29. Sub-section (d) of Section 35B(1) provides for an appeal to the Tribunal against an order of the Board or the Collector passed under the repealed Section 35A. This section corresponded with the present Section 35E in one vital respect : the Board or the executive Collector initiates a move to redetermine "the legality or propriety" of a decision or order of a central excise authority subordinate to them. In the old Section 35A the two did it themselves, but in the new Section 35E they caused an application for redetermination to be filed before the appropriate appellate authority. Now Sub-section (d) of Section 35B designates a clear and defined line of appeal against a redetermination under the old Section 35A. But there is no such path of appeal against a redetermination under the present Section 35E.

30. It has been argued that, it could not be the intention of the Act to provide for no appeal from the decision by the Collector (Appeals) under Section 35E; but the fact remains that if the intention was to provide for an appeal, that intention must be written into the law and that till then, we cannot read the intention as a provision of the statute. It is when laws do not reflect the intention that they are amended and we have seen laws being amended every day. The right of appeal is too important a right to be conferred by intentions or by what one thinks the framers had in their minds. A right, to become substantive, must have the sanction of the law and until then, it lacks substance, and there is no way of improving it, even if one is certain about the intention.
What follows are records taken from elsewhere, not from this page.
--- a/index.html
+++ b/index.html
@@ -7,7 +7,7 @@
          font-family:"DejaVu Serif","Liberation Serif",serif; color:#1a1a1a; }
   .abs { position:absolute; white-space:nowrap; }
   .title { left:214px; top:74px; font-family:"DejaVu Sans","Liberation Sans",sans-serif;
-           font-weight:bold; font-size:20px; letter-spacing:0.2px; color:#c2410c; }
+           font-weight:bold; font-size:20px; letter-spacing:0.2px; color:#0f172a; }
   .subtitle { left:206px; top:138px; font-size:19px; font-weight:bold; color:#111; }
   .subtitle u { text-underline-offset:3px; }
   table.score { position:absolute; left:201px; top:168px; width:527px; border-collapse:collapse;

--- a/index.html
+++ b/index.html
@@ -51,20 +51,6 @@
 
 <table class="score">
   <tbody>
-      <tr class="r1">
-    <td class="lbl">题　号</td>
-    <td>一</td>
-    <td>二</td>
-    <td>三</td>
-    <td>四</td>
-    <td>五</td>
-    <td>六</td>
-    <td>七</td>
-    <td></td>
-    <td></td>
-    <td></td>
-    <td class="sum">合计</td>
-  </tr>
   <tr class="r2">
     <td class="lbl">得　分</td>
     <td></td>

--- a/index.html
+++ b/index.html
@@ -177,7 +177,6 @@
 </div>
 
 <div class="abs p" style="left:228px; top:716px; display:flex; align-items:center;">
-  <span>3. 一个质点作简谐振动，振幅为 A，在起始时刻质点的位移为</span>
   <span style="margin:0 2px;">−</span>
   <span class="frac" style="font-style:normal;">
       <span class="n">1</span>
31. The learned President has listed a number of anomalies that would result if there were no appeals against an order under Section 35E by the Collector (Appeals); the anomalies are all clear; but we cannot force the law to do what we think it ought to do or what we believe it was meant to do. Unless the law is equipped with the necessary wherewithal to do a thing, we cannot yoke it to an operation it was not outfitted for.

32. Section 35B fixes and exhausts the decision/orders that can be arraigned before the Tribunal. For its part, the Tribunal should not cut from, or add to, that catalogue. It may interpret the law; it may not amend it or rebuild it. An order passed by the Collector (Appeals) under Section 35F is not one of the orders that Section 35B lists, and so the Tribunal cannot admit an appeal against it.

33. I, therefore, respectfully disagree with the learned President that an appeal lies to this Tribunal from the order of the Collector (Appeals) and, therefore, for this reason, this appeal should fail. And so I reject it.